Scaling Writes — Sharding, Write-Ahead Logs & Partitioning — System Design Masterclass

Scaling reads is straightforward — add caches, replicas, CDN. Scaling writes is fundamentally harder. Every write must be durable, consistent, and ordered. You cannot cache a write or serve a stale one. Every single one must reach persistent storage.

When a single database can no longer handle your write throughput, you split the data across multiple servers. This is sharding, and it reshapes your entire architecture.

Sharding strategies compared — range-based, hash-based, and directory-based

Vertical vs Horizontal: Do You Need Sharding?

VERTICAL SCALING (Scale Up):
  PostgreSQL on a single server handles 10K-50K writes/sec and 10TB comfortably.
  If your workload fits, don't shard.

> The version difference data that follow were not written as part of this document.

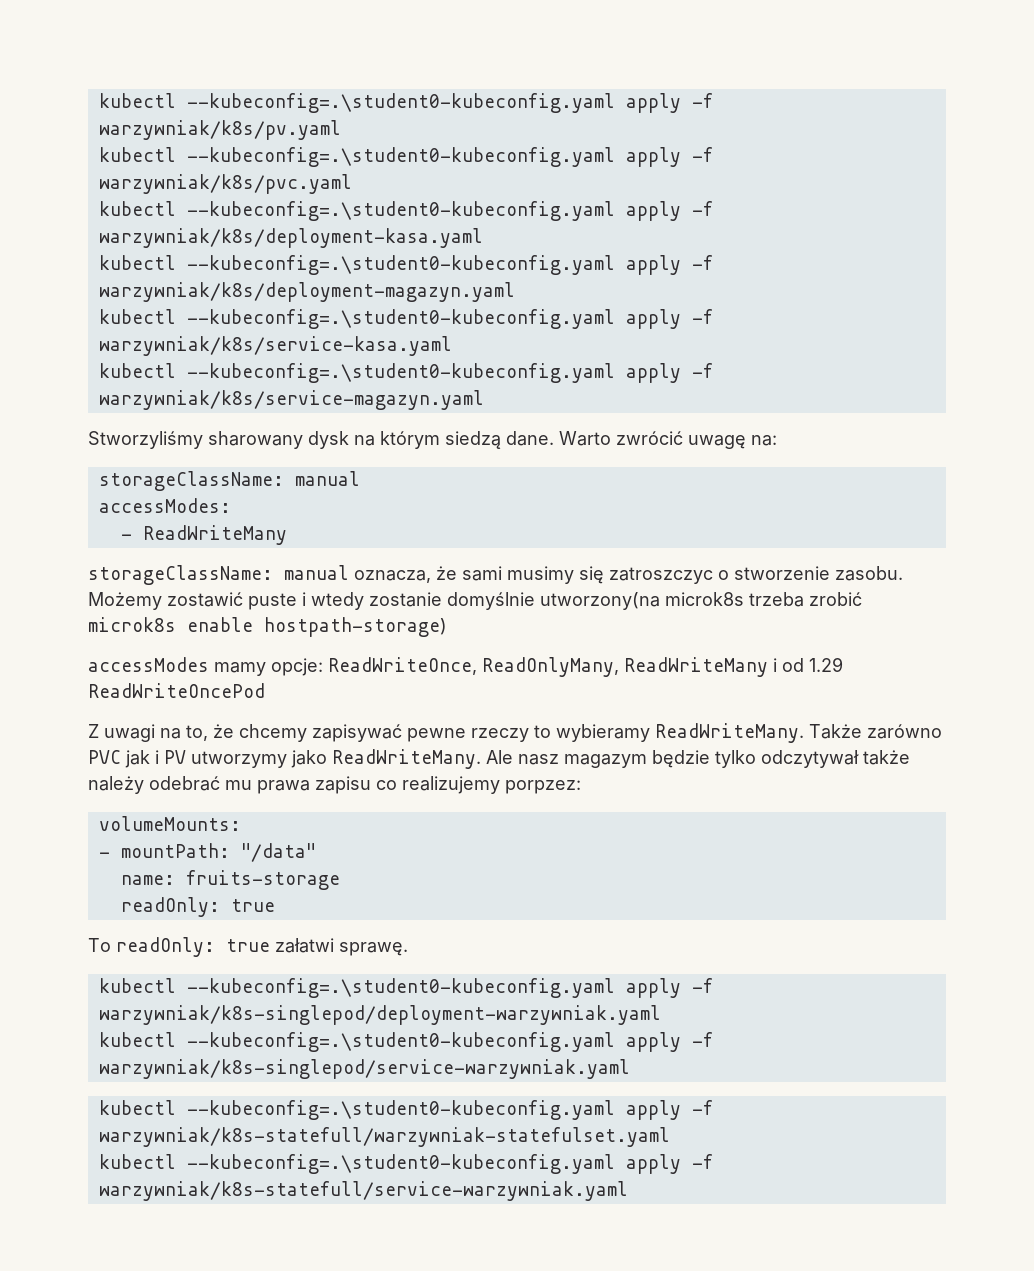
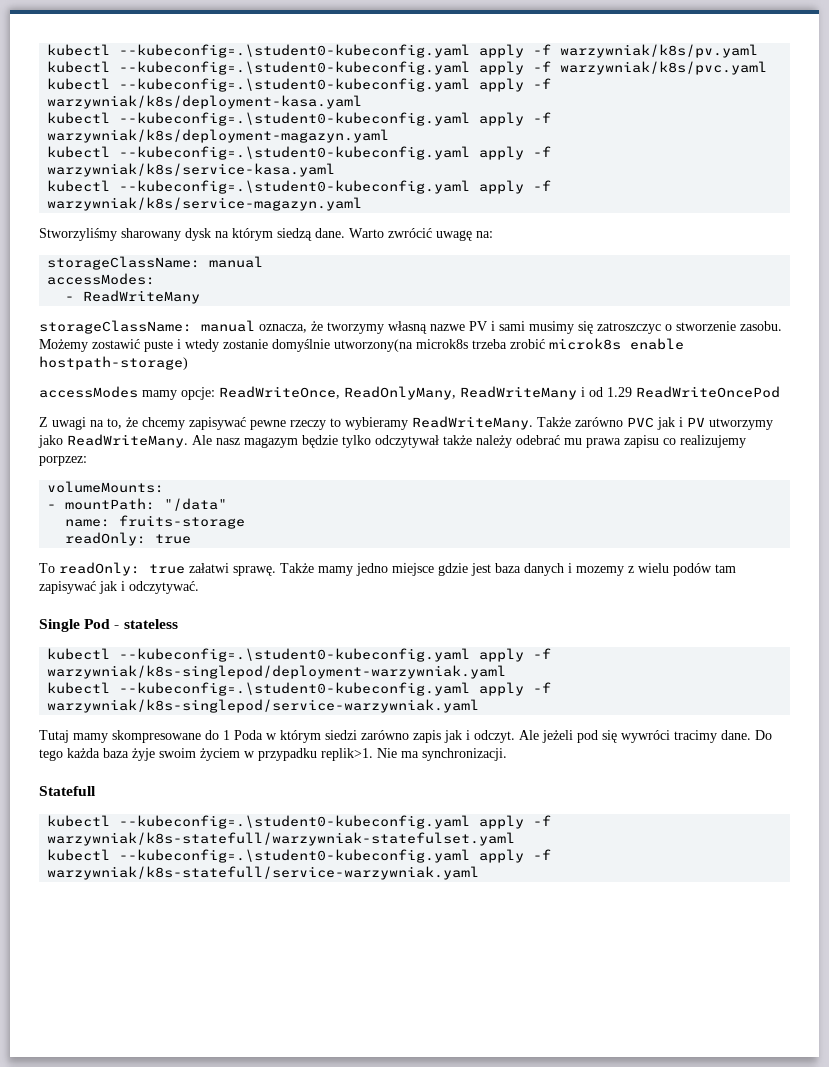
- storageClassName: manual oznacza, że sami musimy się zatroszczyc o stworzenie zasobu.
+ storageClassName: manual oznacza, że tworzymy własną nazwe PV i sami musimy się zatroszczyc o stworzenie zasobu.
+ Także mamy jedno miejsce gdzie jest baza danych i mozemy z wielu podów tam zapisywać jak i odczytywać.
+ Single Pod - stateless
+ Tutaj mamy skompresowane do 1 Poda w którym siedzi zarówno zapis jak i odczyt. Ale jeżeli pod się wywróci tracimy dane. Do tego każda baza żyje swoim życiem w przypadku replik>1. Nie ma synchronizacji.
+ Statefull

Sharding adds massive operational complexity.

HORIZONTAL SCALING (Scale Out):
  Required when write throughput or data volume exceeds one machine,
  or you need geographic locality / fault isolation.

Sharding Strategies

Range-Based Sharding

class RangeShardRouter:
    def __init__(self):
        self.ranges = [
            {"min": "A", "max": "F", "shard": "shard-1"},
            {"min": "G", "max": "M", "shard": "shard-2"},
            {"min": "N", "max": "Z", "shard": "shard-3"},
        ]

    def get_shard(self, key: str) -> str:
        first_char = key[0].upper()
        for r in self.ranges:
            if r["min"] <= first_char <= r["max"]:
                return r["shard"]
        raise ValueError(f"No shard for key: {key}")

Pros: Range queries hit one or two shards. Easy to understand. Cons: Uneven distribution creates hot spots (names S-Z may be 3x larger than A-F).

Hash-Based Sharding

import hashlib

class HashShardRouter:
    def __init__(self, num_shards: int):
        self.num_shards = num_shards

    def get_shard(self, key: str) -> str:
        hash_val = int(hashlib.md5(key.encode()).hexdigest(), 16)
        return f"shard-{hash_val % self.num_shards}"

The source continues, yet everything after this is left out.